To do:
Only the lines from the top of the material through the line containing "[416,226,459,239] don't ->" should be restated, each one exactly.
########################################
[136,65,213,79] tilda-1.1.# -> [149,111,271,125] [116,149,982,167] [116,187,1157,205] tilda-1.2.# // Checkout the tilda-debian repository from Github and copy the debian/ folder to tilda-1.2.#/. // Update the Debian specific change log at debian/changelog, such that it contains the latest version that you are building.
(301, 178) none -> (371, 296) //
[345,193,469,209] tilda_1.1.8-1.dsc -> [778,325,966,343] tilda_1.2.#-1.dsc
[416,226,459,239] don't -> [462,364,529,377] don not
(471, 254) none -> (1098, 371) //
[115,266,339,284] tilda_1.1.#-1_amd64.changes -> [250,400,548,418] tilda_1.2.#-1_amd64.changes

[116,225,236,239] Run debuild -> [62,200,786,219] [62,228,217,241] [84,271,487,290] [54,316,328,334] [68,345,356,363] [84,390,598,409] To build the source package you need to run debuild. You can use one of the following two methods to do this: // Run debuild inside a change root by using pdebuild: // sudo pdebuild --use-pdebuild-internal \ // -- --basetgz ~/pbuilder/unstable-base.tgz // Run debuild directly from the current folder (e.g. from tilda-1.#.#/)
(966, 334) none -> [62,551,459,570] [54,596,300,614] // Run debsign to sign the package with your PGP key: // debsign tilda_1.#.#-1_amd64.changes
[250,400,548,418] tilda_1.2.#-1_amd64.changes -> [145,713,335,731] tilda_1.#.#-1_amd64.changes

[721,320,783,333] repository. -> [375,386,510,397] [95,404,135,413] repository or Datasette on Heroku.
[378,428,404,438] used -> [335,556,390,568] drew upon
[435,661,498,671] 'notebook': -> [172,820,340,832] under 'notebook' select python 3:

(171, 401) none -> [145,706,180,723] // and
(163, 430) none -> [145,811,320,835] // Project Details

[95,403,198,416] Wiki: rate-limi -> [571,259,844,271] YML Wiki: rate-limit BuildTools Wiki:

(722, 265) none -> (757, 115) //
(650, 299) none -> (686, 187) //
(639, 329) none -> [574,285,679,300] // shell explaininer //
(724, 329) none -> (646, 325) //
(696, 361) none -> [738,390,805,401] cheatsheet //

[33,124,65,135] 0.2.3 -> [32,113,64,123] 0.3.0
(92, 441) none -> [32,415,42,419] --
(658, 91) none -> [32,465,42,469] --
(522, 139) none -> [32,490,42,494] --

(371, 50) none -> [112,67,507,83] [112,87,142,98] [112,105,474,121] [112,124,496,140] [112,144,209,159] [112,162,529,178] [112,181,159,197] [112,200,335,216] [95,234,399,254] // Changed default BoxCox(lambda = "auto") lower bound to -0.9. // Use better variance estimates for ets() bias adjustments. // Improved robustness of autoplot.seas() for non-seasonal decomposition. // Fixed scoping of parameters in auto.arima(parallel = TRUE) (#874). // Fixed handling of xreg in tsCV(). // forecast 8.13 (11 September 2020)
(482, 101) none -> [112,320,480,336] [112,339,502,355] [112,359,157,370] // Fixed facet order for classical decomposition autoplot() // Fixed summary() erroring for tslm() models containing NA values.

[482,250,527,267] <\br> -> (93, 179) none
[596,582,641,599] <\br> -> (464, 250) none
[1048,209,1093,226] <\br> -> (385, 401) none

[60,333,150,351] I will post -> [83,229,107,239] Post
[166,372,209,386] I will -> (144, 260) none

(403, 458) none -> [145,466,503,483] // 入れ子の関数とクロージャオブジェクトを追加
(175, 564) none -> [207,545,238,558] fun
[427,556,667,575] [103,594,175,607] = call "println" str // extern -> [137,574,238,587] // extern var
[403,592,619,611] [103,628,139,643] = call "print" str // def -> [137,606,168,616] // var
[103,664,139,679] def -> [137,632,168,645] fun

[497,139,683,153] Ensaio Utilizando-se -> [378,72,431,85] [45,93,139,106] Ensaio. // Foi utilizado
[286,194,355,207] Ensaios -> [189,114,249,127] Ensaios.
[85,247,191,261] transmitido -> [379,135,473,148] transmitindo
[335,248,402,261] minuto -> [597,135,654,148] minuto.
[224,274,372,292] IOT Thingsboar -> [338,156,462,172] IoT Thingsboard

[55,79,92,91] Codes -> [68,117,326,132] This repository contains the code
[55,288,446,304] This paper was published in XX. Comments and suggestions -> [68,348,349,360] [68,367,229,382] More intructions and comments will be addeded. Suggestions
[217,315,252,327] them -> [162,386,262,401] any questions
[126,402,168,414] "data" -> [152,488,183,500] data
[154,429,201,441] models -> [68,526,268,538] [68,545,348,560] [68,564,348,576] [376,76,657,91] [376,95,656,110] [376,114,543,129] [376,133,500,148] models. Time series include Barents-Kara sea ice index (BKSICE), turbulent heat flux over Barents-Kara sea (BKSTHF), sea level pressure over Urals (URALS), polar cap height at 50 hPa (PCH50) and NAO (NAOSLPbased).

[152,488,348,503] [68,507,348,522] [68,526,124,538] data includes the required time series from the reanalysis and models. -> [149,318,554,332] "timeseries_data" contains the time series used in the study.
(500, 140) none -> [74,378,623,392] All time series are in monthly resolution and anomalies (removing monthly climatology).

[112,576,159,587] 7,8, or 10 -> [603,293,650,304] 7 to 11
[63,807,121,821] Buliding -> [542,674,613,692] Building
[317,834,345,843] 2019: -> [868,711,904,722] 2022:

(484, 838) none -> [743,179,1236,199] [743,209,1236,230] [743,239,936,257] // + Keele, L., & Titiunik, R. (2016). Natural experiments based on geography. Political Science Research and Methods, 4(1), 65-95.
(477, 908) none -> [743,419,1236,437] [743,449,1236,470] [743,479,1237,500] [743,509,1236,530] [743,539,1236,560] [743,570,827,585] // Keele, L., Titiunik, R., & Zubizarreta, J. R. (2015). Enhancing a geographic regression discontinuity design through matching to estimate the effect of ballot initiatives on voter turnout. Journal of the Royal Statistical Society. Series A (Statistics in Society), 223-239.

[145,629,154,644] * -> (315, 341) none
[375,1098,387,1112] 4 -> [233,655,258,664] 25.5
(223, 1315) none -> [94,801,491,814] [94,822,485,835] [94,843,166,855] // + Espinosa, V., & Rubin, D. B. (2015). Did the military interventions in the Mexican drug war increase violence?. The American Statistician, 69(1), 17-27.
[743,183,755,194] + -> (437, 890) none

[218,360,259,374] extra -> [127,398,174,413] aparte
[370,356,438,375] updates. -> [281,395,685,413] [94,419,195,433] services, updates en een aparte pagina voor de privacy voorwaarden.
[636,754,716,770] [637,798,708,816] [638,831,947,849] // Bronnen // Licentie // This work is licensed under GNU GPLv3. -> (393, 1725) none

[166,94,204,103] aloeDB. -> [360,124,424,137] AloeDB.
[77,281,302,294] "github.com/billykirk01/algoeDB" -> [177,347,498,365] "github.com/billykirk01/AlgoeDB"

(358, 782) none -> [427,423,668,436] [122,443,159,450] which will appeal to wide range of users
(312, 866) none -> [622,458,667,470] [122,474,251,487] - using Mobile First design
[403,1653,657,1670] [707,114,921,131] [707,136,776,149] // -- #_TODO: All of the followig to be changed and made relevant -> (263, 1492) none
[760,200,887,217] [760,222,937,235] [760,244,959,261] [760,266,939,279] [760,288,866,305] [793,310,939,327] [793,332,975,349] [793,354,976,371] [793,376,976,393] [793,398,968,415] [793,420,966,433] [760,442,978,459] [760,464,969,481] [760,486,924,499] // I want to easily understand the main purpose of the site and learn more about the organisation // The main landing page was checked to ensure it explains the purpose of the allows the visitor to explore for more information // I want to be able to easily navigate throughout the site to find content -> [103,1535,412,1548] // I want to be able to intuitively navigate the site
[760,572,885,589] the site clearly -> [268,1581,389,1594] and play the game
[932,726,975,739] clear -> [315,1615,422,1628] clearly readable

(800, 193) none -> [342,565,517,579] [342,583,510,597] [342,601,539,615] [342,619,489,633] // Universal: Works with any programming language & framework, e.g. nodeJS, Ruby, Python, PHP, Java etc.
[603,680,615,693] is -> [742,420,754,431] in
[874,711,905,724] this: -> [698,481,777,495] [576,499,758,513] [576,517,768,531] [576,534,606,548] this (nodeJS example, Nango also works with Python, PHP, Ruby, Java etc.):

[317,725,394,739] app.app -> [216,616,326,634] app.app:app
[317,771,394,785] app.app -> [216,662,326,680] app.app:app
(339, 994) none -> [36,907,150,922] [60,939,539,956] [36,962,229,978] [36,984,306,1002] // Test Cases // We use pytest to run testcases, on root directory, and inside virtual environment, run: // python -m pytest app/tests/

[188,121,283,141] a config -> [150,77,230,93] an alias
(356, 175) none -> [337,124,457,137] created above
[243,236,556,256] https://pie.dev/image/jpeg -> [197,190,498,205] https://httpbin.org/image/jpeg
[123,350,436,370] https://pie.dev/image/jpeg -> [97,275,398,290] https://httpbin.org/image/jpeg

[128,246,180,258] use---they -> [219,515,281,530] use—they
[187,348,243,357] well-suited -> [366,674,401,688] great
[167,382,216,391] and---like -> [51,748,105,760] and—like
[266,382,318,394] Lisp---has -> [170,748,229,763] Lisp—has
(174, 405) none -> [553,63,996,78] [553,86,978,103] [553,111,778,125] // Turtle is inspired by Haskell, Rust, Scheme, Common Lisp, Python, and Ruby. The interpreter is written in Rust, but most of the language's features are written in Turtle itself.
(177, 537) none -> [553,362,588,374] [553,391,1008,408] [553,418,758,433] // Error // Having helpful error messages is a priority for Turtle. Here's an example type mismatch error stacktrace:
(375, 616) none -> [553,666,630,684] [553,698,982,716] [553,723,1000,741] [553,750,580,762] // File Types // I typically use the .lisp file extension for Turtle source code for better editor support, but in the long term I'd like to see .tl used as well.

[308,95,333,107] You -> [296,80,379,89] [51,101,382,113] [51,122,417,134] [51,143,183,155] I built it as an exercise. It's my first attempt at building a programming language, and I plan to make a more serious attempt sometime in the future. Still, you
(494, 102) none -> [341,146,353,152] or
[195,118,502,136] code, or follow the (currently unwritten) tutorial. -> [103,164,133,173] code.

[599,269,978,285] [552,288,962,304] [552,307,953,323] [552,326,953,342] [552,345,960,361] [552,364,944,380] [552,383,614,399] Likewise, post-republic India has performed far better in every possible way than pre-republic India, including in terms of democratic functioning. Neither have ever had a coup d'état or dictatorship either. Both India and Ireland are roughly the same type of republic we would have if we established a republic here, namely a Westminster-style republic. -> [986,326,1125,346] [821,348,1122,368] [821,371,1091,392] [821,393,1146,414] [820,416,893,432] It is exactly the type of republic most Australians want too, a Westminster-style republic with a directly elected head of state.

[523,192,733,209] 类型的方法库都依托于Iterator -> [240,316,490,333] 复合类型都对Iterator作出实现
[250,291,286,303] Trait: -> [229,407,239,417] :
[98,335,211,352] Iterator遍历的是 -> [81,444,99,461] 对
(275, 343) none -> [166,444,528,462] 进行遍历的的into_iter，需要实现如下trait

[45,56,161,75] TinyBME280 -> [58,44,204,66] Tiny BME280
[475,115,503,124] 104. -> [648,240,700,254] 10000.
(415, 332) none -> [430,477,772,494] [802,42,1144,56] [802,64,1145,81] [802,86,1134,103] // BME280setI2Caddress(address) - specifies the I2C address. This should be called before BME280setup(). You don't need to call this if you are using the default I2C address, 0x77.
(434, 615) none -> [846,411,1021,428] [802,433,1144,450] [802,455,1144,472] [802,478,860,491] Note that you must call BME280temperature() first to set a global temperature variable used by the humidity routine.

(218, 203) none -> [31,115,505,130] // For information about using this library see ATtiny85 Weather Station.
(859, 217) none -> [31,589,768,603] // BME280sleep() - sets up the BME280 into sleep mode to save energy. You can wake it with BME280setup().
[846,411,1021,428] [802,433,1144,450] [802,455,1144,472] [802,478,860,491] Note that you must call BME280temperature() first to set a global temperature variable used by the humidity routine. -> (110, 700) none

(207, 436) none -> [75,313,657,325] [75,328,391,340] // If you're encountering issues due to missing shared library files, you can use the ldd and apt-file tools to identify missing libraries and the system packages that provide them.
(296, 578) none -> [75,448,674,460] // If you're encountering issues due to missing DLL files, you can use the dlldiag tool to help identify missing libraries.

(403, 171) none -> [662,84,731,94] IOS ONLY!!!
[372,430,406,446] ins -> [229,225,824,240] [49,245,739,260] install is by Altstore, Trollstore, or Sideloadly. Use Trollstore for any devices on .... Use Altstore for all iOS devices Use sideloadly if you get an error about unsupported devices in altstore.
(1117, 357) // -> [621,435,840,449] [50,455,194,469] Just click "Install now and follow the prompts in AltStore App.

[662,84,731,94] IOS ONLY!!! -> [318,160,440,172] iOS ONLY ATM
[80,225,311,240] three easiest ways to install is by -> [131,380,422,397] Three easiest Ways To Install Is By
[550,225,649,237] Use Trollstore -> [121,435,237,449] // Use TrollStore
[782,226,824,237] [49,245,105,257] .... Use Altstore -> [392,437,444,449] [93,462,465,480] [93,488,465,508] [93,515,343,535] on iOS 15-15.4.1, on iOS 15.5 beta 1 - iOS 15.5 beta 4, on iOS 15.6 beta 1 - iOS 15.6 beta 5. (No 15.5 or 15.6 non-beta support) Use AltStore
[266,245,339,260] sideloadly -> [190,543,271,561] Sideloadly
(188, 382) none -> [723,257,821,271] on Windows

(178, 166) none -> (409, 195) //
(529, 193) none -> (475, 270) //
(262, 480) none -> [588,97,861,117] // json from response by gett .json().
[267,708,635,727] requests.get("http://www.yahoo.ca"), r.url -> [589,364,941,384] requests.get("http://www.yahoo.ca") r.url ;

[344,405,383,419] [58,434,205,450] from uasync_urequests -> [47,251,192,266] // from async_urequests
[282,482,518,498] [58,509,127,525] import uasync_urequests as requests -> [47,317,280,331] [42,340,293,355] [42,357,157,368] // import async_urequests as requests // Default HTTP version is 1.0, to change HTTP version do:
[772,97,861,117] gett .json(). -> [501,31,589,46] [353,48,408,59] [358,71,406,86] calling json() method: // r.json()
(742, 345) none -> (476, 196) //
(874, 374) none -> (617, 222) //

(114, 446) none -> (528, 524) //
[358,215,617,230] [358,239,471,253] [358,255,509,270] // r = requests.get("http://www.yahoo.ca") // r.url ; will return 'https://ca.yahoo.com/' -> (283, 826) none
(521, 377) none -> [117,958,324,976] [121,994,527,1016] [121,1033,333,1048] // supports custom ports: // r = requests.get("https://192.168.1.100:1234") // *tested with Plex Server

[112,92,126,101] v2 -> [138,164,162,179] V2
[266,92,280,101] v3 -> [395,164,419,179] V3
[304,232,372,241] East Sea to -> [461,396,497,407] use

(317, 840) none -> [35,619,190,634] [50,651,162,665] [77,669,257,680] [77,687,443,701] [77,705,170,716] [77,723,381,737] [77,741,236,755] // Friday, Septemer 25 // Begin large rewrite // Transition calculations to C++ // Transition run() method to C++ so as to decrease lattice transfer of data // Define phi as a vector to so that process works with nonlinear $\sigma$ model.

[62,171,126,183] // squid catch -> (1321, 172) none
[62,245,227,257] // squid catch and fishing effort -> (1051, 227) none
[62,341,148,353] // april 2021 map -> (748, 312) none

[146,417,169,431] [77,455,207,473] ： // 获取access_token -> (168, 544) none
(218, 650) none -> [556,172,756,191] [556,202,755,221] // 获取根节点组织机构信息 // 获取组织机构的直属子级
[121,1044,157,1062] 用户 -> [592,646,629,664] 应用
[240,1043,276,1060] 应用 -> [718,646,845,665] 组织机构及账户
########################################
Written answer:
[136,65,213,79] tilda-1.1.# -> [149,111,271,125] [116,149,982,167] [116,187,1157,205] tilda-1.2.# // Checkout the tilda-debian repository from Github and copy the debian/ folder to tilda-1.2.#/. // Update the Debian specific change log at debian/changelog, such that it contains the latest version that you are building.
(301, 178) none -> (371, 296) //
[345,193,469,209] tilda_1.1.8-1.dsc -> [778,325,966,343] tilda_1.2.#-1.dsc
[416,226,459,239] don't -> [462,364,529,377] don not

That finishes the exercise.